Didn't bother. We use bottled for everything we consume.


----------



## 1stTimeAround (Sep 22, 2004)

I'm with Humpty, bottle water for us.

I own stock in Deer Park!! Not really but whoever does should thank me!!

Jason


----------



## CamperAndy (Aug 26, 2004)

Humpty said:


> Didn't bother. We use bottled for everything we consume.
> [snapback]48860[/snapback]​


We dont use bottles we use cans as they cool down quicker and pack in the fridge better but they dont have too many brands of water in cans. So that means I have to get my water with my daily bread ration which also comes in the same can







.

Beer is made with most of the same ingredients as bread just in different proportions.









The water tank is mainly for the toilet and washing up so I have not had too much of a problem with the on board water system.


----------



## BoaterDan (Jul 1, 2005)

Did it per the instructions. Basically same as Randy, but diluted the bleach in water before pouring it in (which he may have done as well). One of those flexible funnels from the auto parts section of your favorite store will be real helpful.

I rinsed the tanks a couple times and didn't do the baking soda.

Since I can't get the trailer near my house, getting a full service hookup on first trip was important.


----------



## Castle Rock Outbackers (Jan 18, 2004)

Humpty said:


> Didn't bother. We use bottled for everything we consume.
> [snapback]48860[/snapback]​


Oh, same here, we dedicate an entire cooler to bottled water. But we do use the camper water to brush teeth, so camper water still hits our mouth.

Randy


----------



## Thor (Apr 7, 2004)

Baking soda







I will try this next time I clean my tank. Up to now I fill & drain the system several times to ensure the bleach is out. We normanlly bring bottle water as well however; we do bath the kids and they are still small that get water in their mouths. I like to make sure that all water is drinkable even if we don't drink it. Having a well at home, water quality is a big issue with us.

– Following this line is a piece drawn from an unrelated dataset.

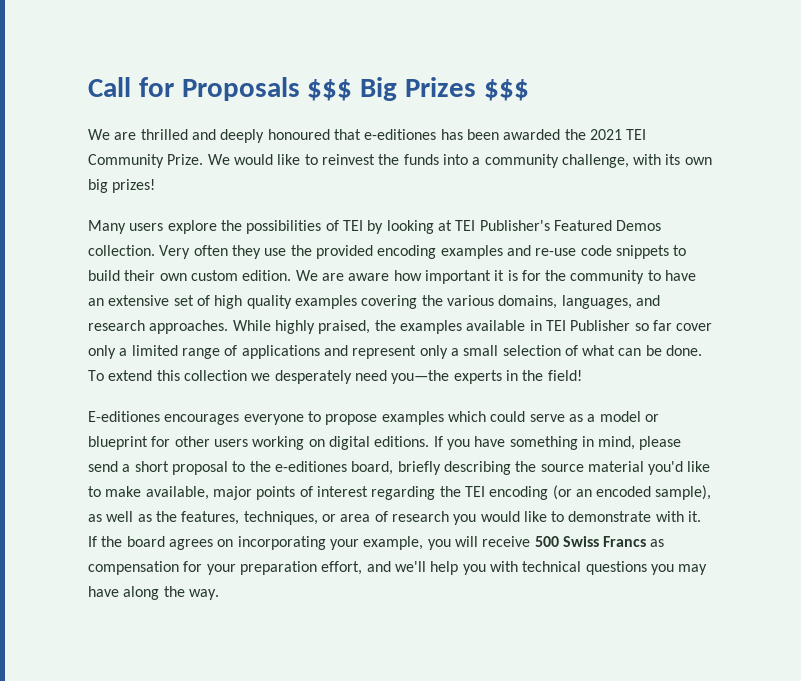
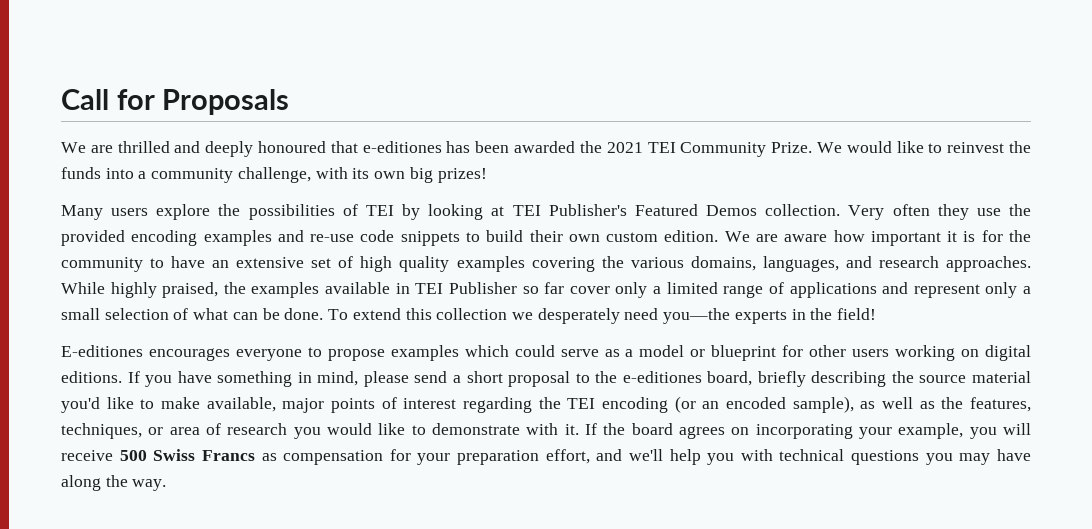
[307,77,529,101] $$$ Big Prizes $$$ -> (290, 102) none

Mod idea - UV light for the Outback water system, has anyone done this? I have a UV light for my water system at home and very please with our water quality results. It would have to be 12V or 120V with an inverter so that it would be ok while dry camping.

Thor


----------



## Oregon_Camper (Sep 13, 2004)

Baking soda during that camping season...small amount of Bleach at the beginning of the season. Make sure you flush the bleach tank out prior to any drinking.


----------